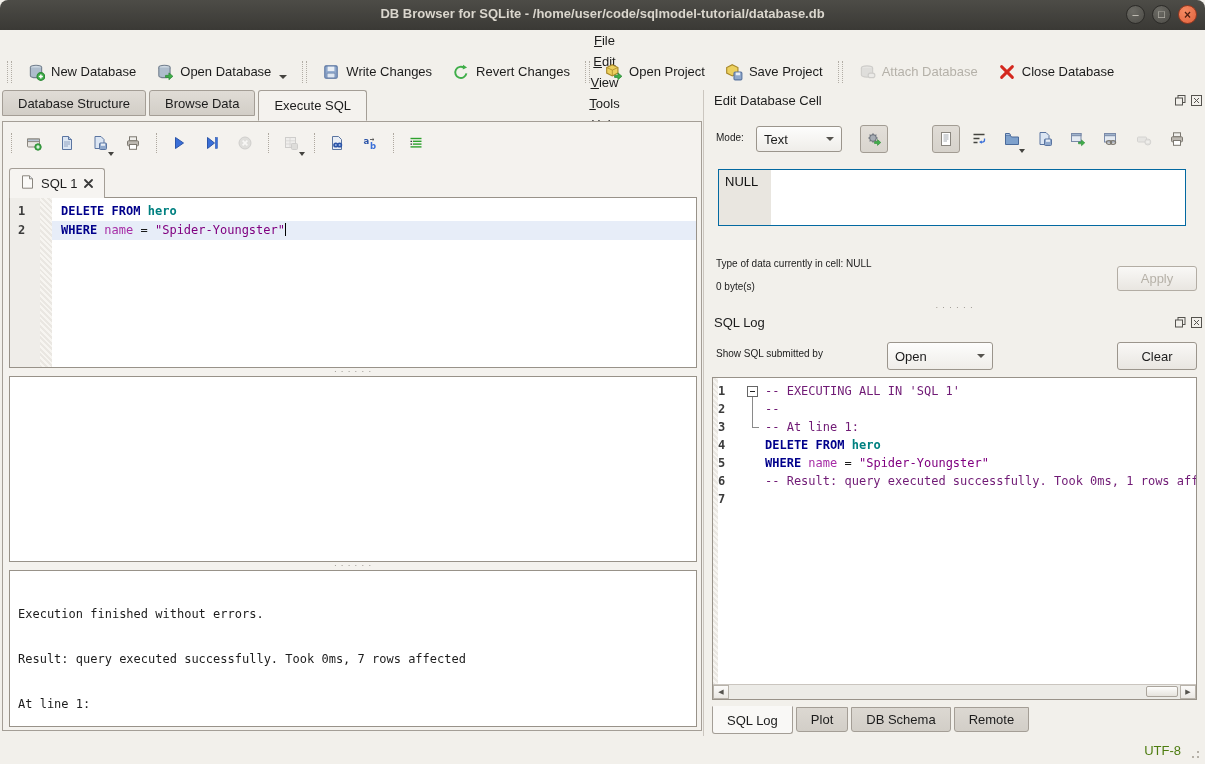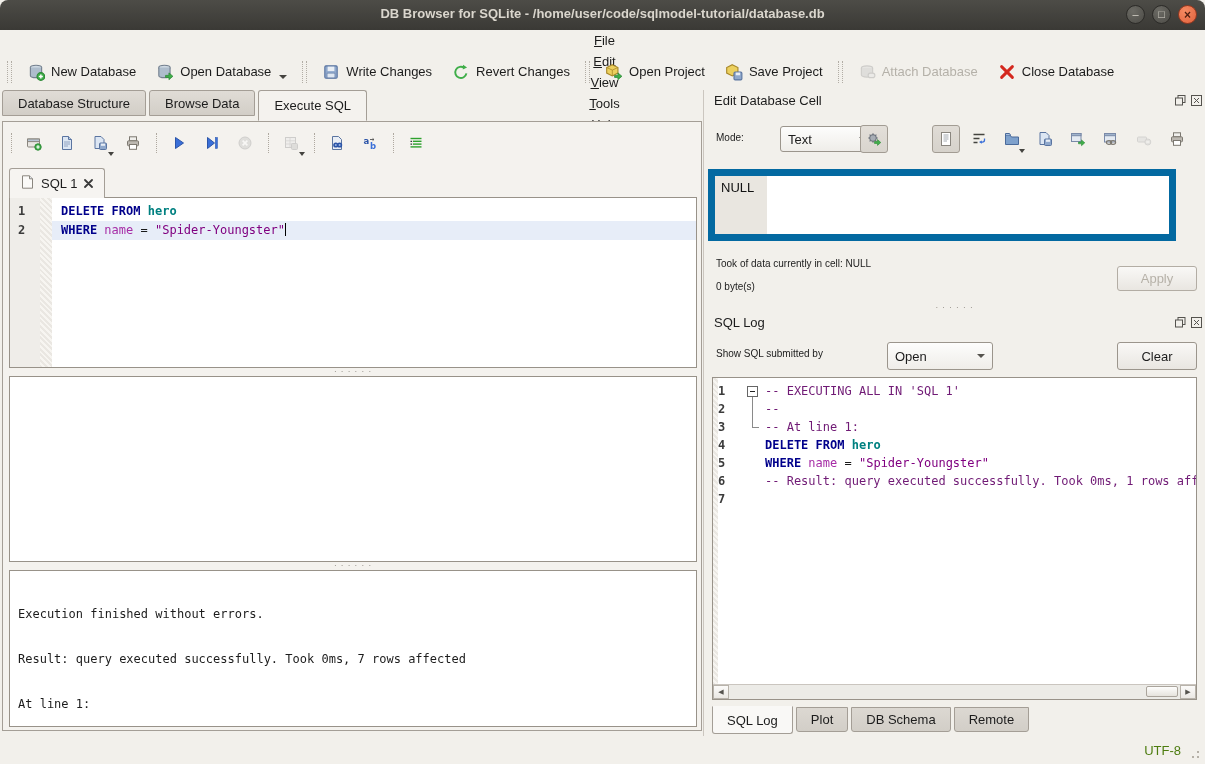--- a/index.html
+++ b/index.html
@@ -462,7 +462,7 @@
       </div>
 
     <div class="info-line" style="top:42px">Mode:</div>
-    <div class="combo" style="left:76px; top:36px; width:95px; height:26px">
+    <div class="combo" style="left:52px; top:36px; width:86px; height:26px">
       <span>Text</span>
       <span class="dd-caret"></span>
     </div>

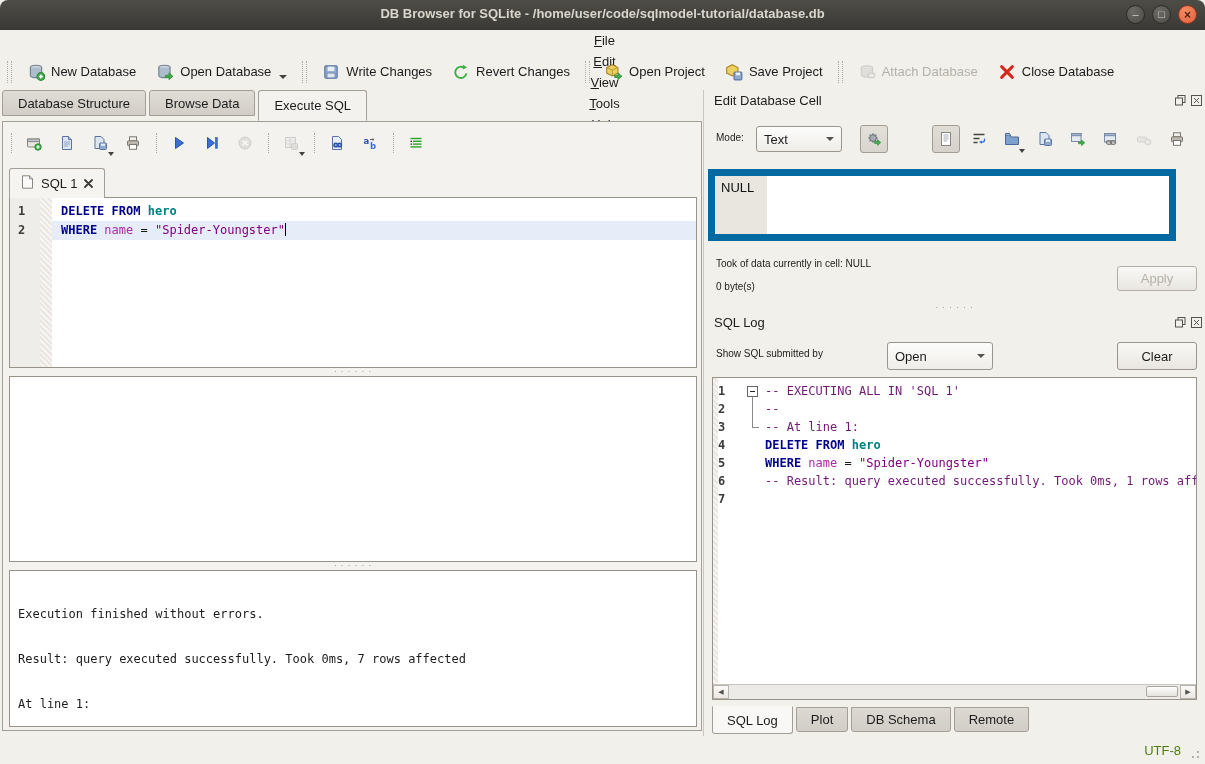--- a/index.html
+++ b/index.html
@@ -130,8 +130,8 @@
     align-items:center; justify-content:center; }
   .cell-icon.disabled svg { opacity:.45; filter:grayscale(1); }
 
-  .cell-box { position:absolute; left:4px; top:79px; width:468px; height:72px;
-    background:#fff; border:7px solid #0369a1; }
+  .cell-box { position:absolute; left:14px; top:79px; width:468px; height:57px;
+    background:#fff; border:1px solid #0369a1; }
   .cell-gutter { position:absolute; left:0; top:0; bottom:0; width:52px; background:#e9e6e0; }
   .cell-null { position:absolute; left:6px; top:4px; font-size:13px; color:#111; }
 

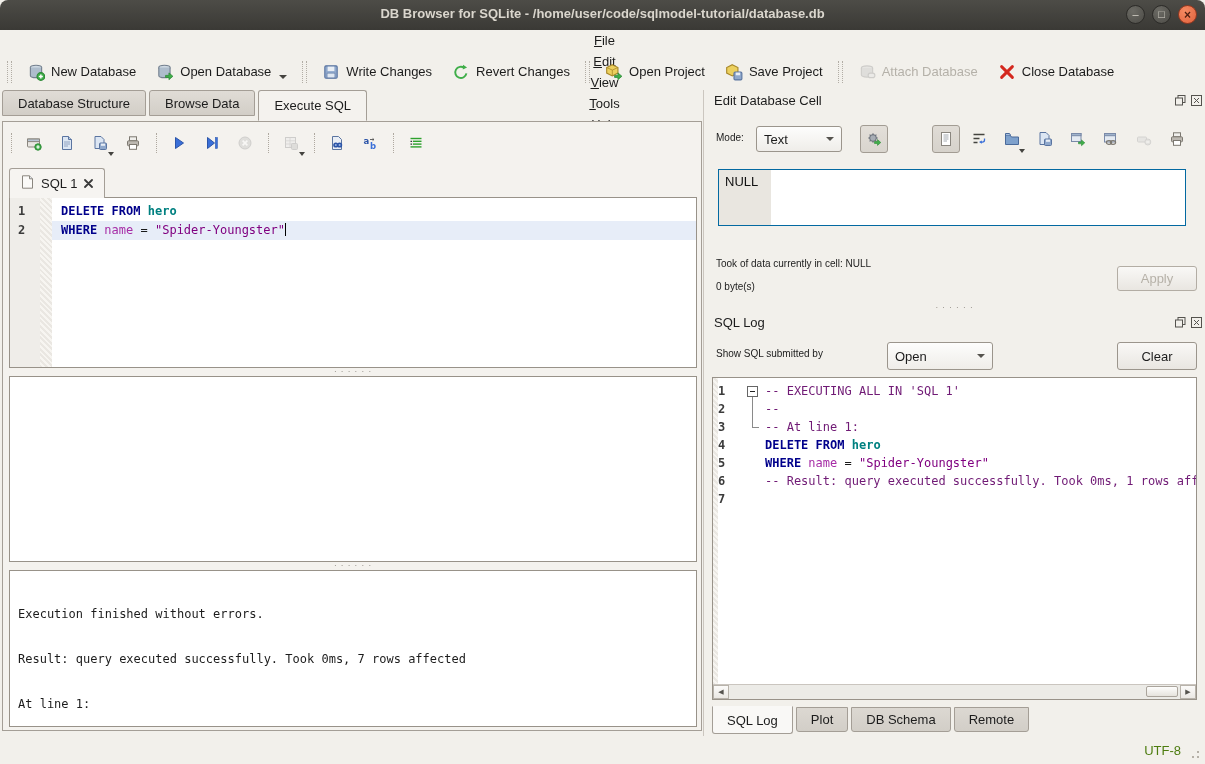--- a/index.html
+++ b/index.html
@@ -536,7 +536,7 @@
       <span class="cell-null">NULL</span>
     </div>
 
-    <div class="info-line" style="top:168px">Took of data currently in cell: NULL</div>
+    <div class="info-line" style="top:168px">Type of data currently in cell: NULL</div>
     <div class="info-line" style="top:191px">0 byte(s)</div>
     <div class="push-btn disabled" style="left:413px; top:176px; width:80px; height:25px">Apply</div>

Work task:
Show all lines above that contain "solid".

Written answer:
-    background:#fff; border:7px solid #0369a1; }
+    background:#fff; border:1px solid #0369a1; }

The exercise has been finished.